Years ago, thanks to the combined circumstance of a family illness, leaving the workplace to telecommute from home, and yet another move to yet another town, I cultivated a habit of isolation.  Though it would be hard for those who know me now to understand, there were a few years when it was not unusual for me to go weeks without having any conversation outside of my tiny family unit of husband and son, except for niceties with the mailman or the grocery store clerk.  Isolation breeds on itself, so the more I was alone, the more I craved aloneness, the more normal it seemed, and the more stressful it felt to ‘deal’ with other people.  I became more morose, more depressed, more withdrawn.  And the more withdrawn I became, the more stressful any interaction with others became, and the less inclined to seek out company.  It is what author Emily White describes as a situation of “emotional anorexia” (White 295)[1].

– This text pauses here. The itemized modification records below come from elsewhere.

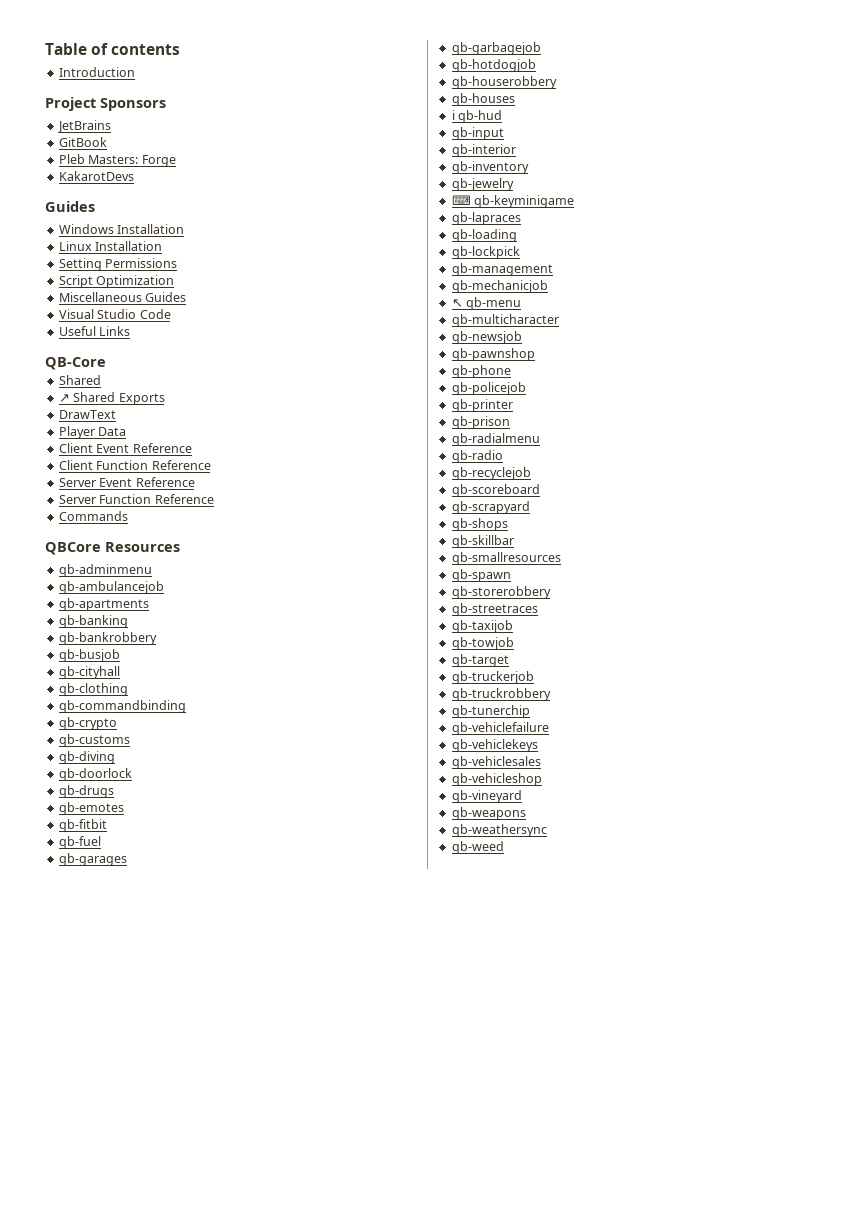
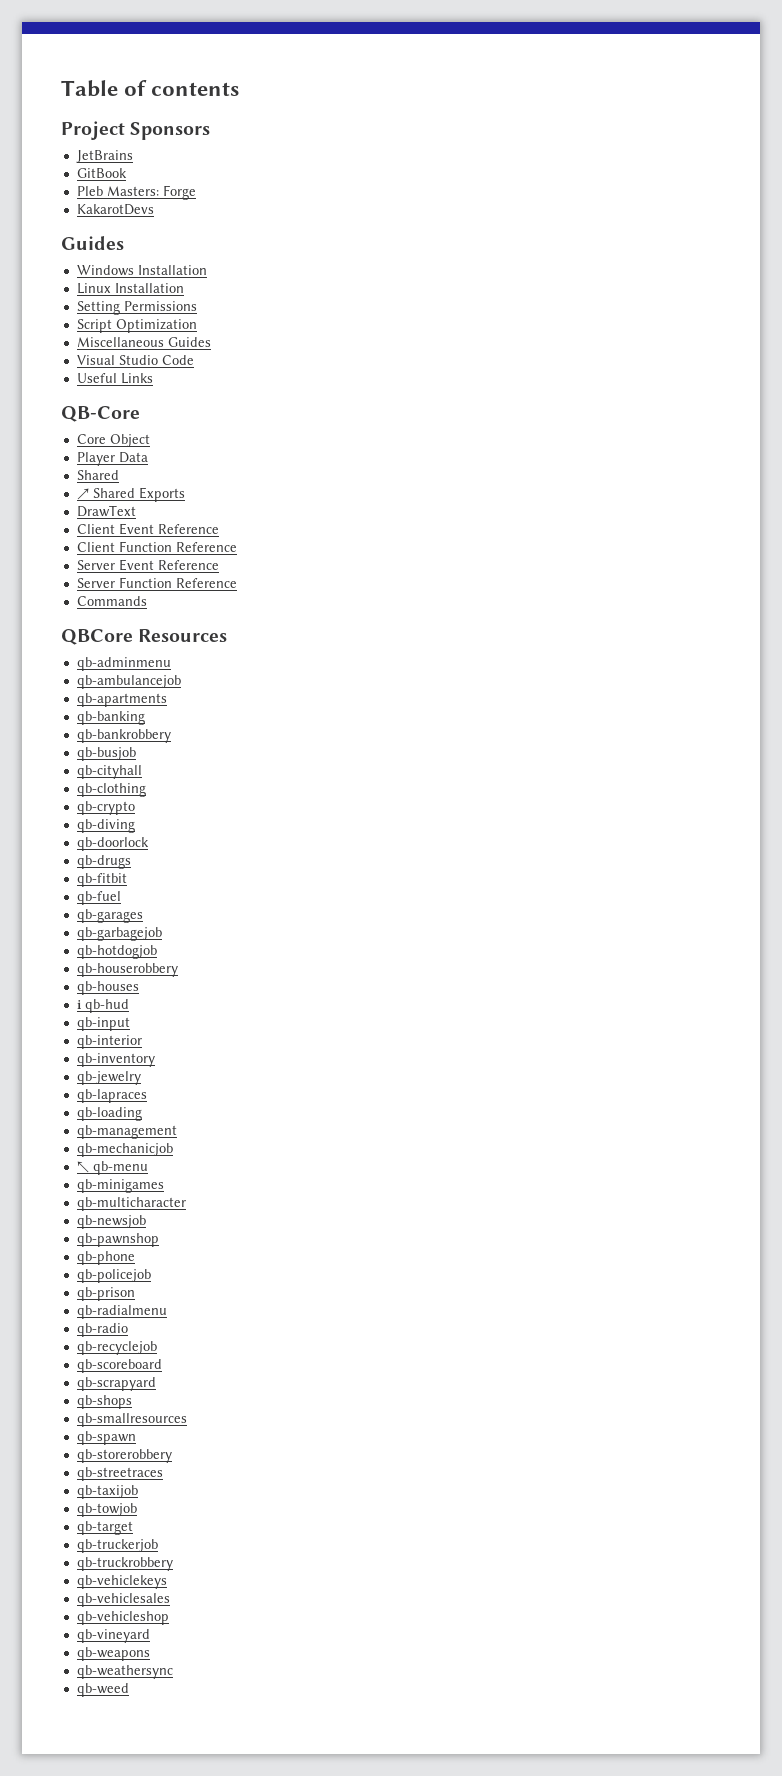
- Introduction
+ Core Object
+ Player Data
- Player Data
- qb-commandbinding
- qb-customs
- qb-emotes
- ⌨ qb-keyminigame
- qb-lockpick
+ qb-minigames
- qb-printer
- qb-skillbar
- qb-tunerchip
- qb-vehiclefailure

It is easy, from my current perspective, to look back and see the pattern as it evolved, to understand how, when I started working from home, I lost my social connections at work; I was living in a conservative area, so I had little in common with my neighbours; my family of origin and friends lived far away; the nearest Unitarian congregation presented transportation problems.  Over time, I’d become disconnected.  And the ironic result of disconnection is that to survive it, one becomes accustomed to it, even craving it.  It took, not a wake-up call, but a near wake-up FALL to change my life. 

One day, with my son and husband away from home, I climbed atop a tall ladder to do some household chore.  Perched precariously at its top rung (the step above the one that says, do not climb higher), the ladder suddenly tilted to the right and I lost my footing.  I scrambled to the left, grabbing a curtain rod on the wall and barely righted myself, setting the ladder back on its legs, and my own wobbly legs firmly beneath me, and retreated to the “topmost” rung of safety.  My heart pounded in my chest and I breathed deeply.   I reflected that with my family gone for the week, and in my state of isolation, had I fallen, there would be no one – no one – who would know I was lying in need at the foot of a fallen ladder.  No neighbour would know to look for me, I had no appointments; I expected no callers.  I would not be missed.

It frightened me enough, that I shortly thereafter took the risk of volunteering for our housing community board.  I needed to start belonging somewhere.  I confess . . . I hated it at first.  I hated the drama; I hated the personal politics; I sometimes resented the interruption of the obligations I’d volunteered for.  But I also started coming back to life in a new and curious way.  It was the beginning of a new life, of finding a balance in my life between the tension of the habit of isolation and the choice of solitude. 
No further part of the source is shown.